As with services, service
consumers built without access to the AppFabric SDK will need to
interact directly with the Service Bus by working with message buffers
(via REST-based APIs).
Message Buffers and REST
Message buffers use the HTTP protocol to expose various operations, such as:
creating a message buffer
sending a message to a message buffer
retrieving a message from a message buffer
expiring and deleting a message buffer
Message buffers’ usage
of the protocol relies on Access Control’s HTTP authorization model to
help enforce access control with the buffer. This means that the Simple
Web Token (SWT) mechanism is used to retrieve tokens with HTTP, and then
embed the tokens in HTTP request headers. These tokens include claims
that are used to determine whether an operation should be allowed.

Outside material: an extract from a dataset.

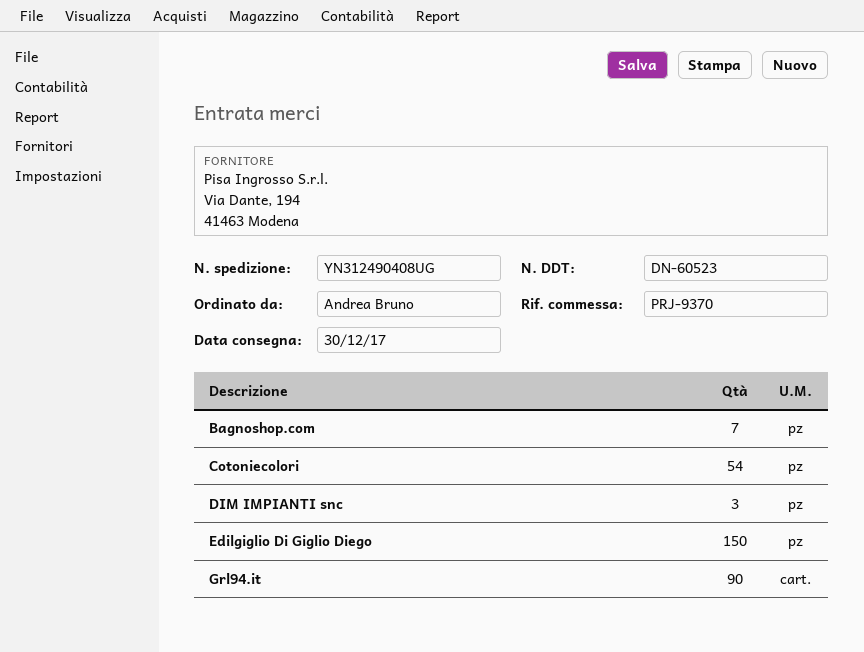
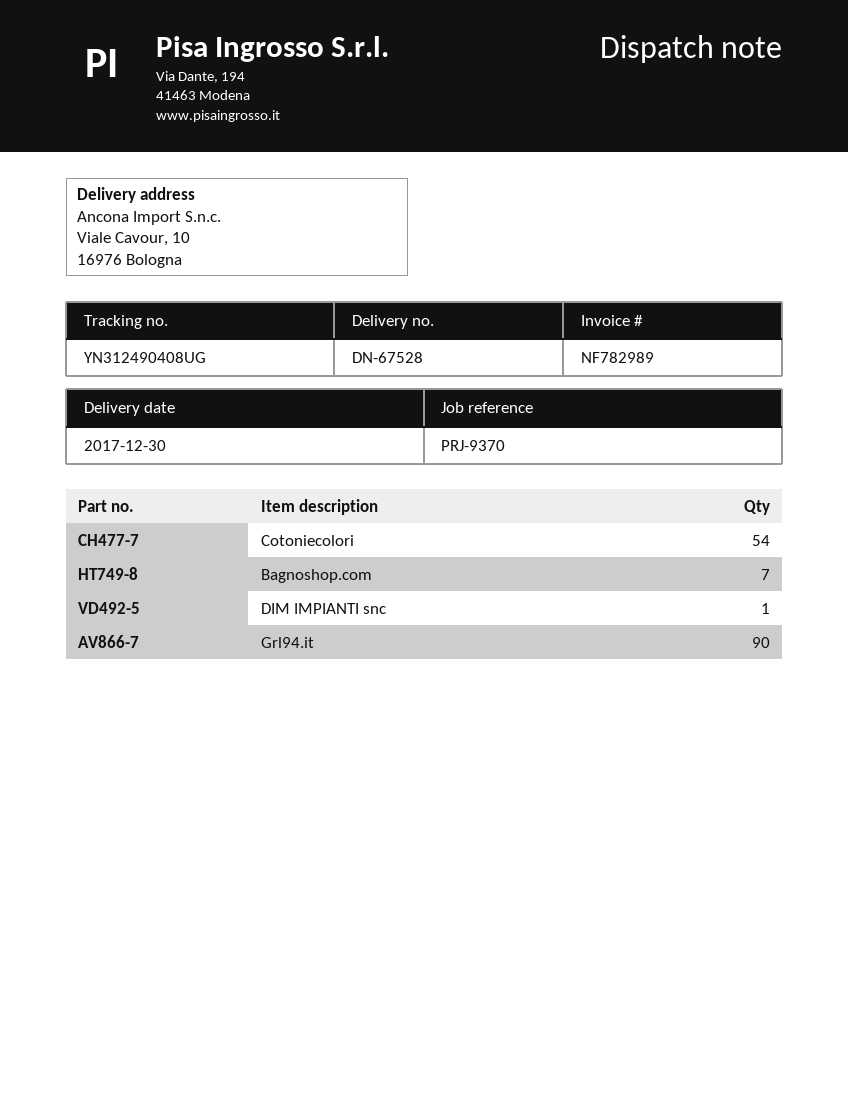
delivery note number: DN-60523 -> DN-67528
DIM IMPIANTI snc: 3 -> 1
Edilgiglio Di Giglio Diego: 150 -> none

2. Service Bus Connectivity Models
The Service Bus supports
the following set of diverse connectivity scenarios that are refactored
into three distinct models (also referred to as patterns):
Eventing
Service Remoting
Tunneling
These models can be used to
support commonly used service-oriented messaging and interaction
patterns between participants, regardless of location (on-premise,
public cloud, client devices, etc.).
Eventing
The
Eventing model is based on asynchronous, publish-and-subscribe
communication over non-persistent connections using sessionless unicast
(to one receiver) or multicast (to multiple receivers) datagrams (Figure 1).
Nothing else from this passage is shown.